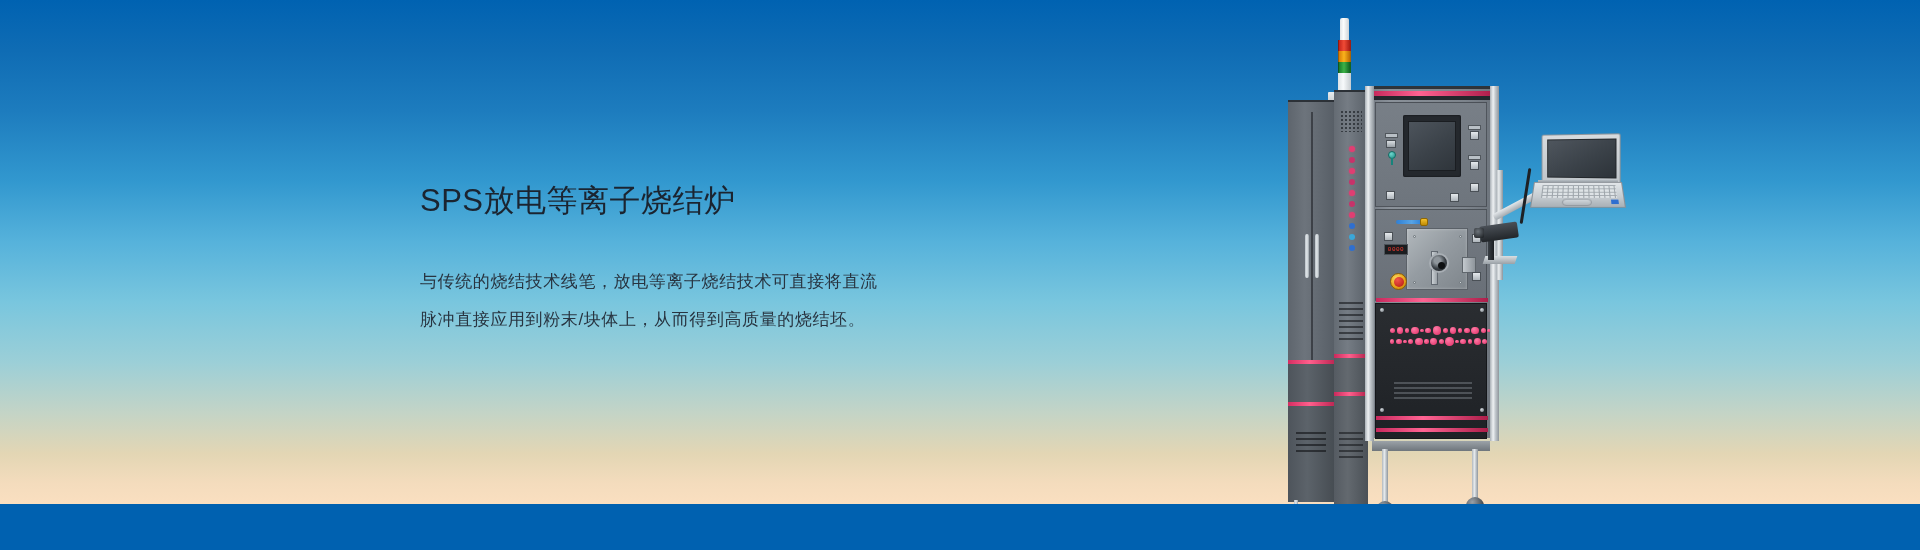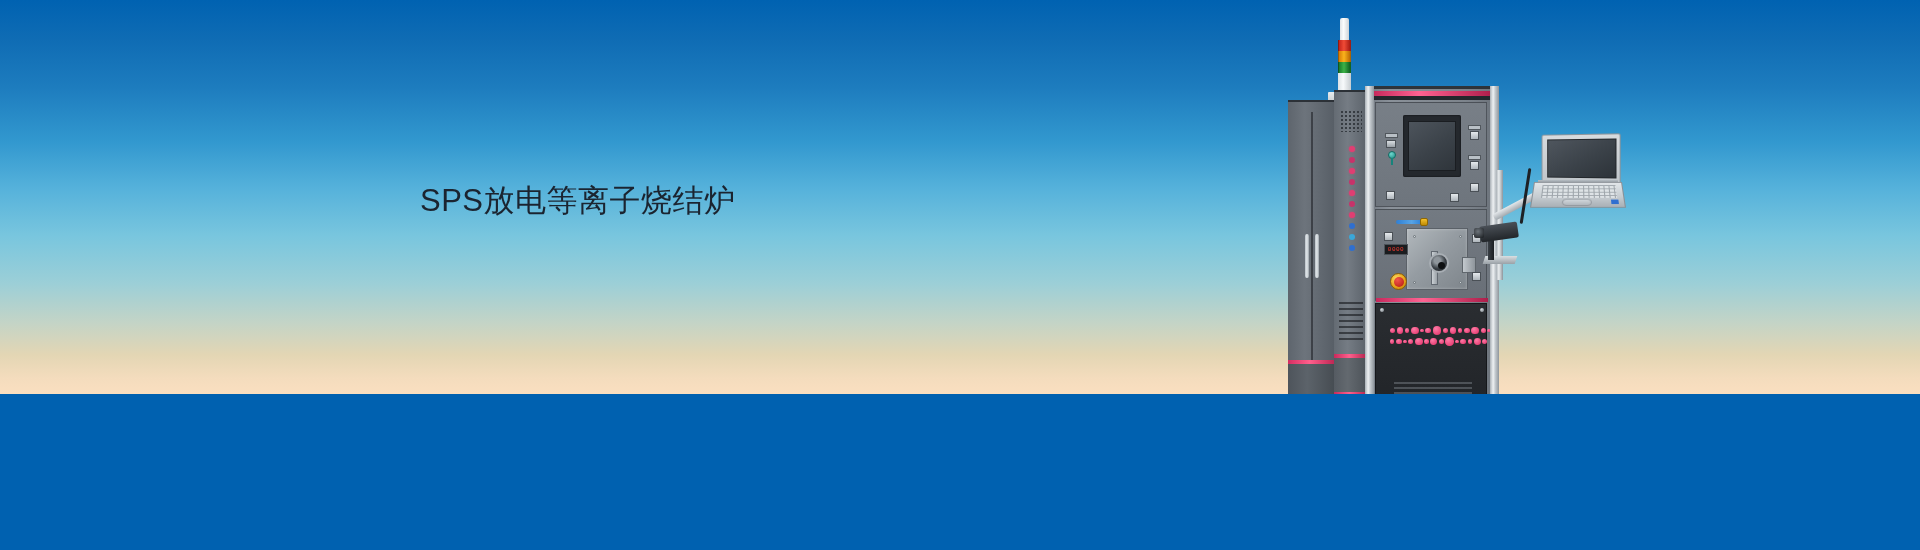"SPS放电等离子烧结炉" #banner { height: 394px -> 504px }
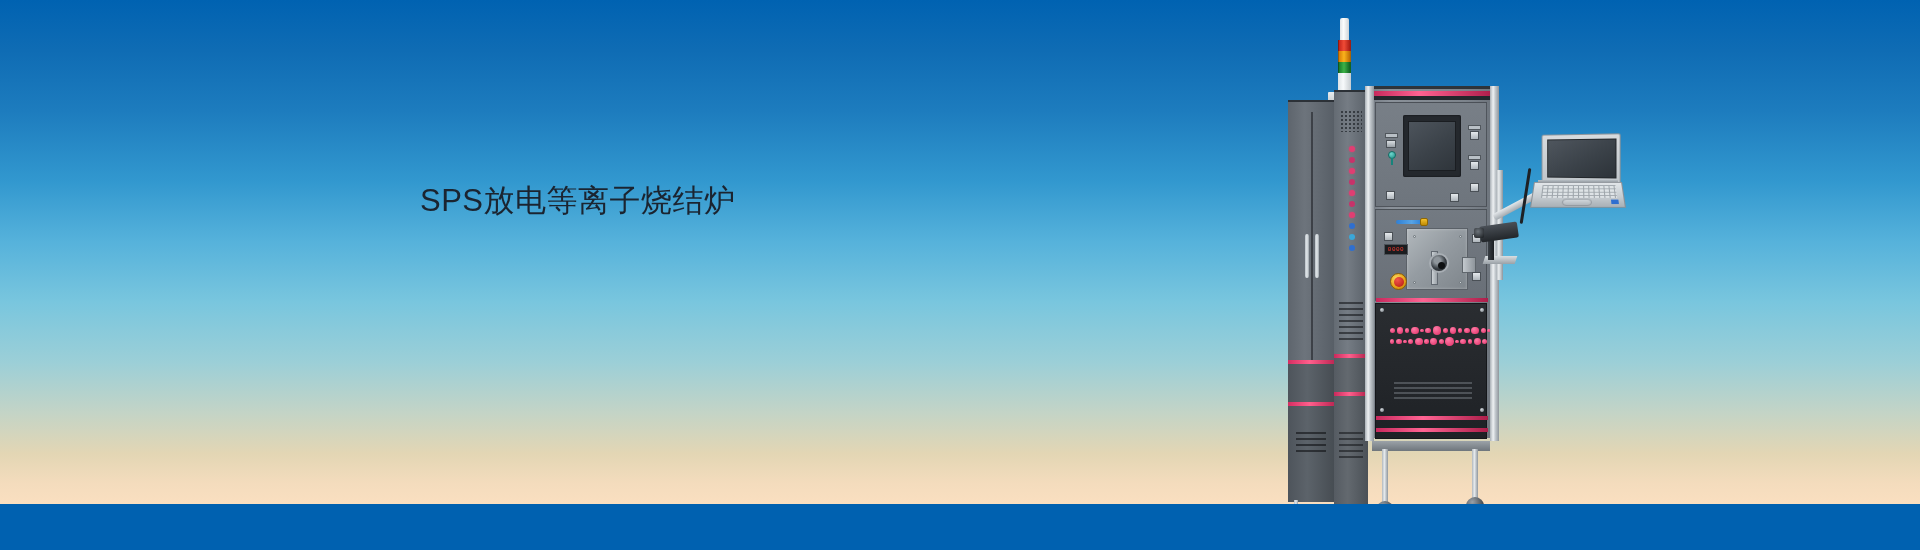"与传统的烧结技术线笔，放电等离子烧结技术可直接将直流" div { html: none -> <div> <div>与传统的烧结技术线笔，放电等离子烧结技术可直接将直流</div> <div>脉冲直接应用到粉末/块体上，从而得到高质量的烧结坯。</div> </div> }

--

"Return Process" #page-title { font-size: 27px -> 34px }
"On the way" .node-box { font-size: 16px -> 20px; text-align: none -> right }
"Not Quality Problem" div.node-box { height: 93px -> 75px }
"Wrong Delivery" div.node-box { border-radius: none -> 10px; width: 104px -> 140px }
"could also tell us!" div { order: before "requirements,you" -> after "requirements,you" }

• **ABOUT THIS TASK**: Please copy the lines above exactly, starting at the line that holds "height: 394px ->" and ending at the line that holds "html: none ->"; include both, but no pictures.

• **TASK SOLUTION**:
"SPS放电等离子烧结炉" #banner { height: 394px -> 504px }
"与传统的烧结技术线笔，放电等离子烧结技术可直接将直流" div { html: none -> <div> <div>与传统的烧结技术线笔，放电等离子烧结技术可直接将直流</div> <div>脉冲直接应用到粉末/块体上，从而得到高质量的烧结坯。</div> </div> }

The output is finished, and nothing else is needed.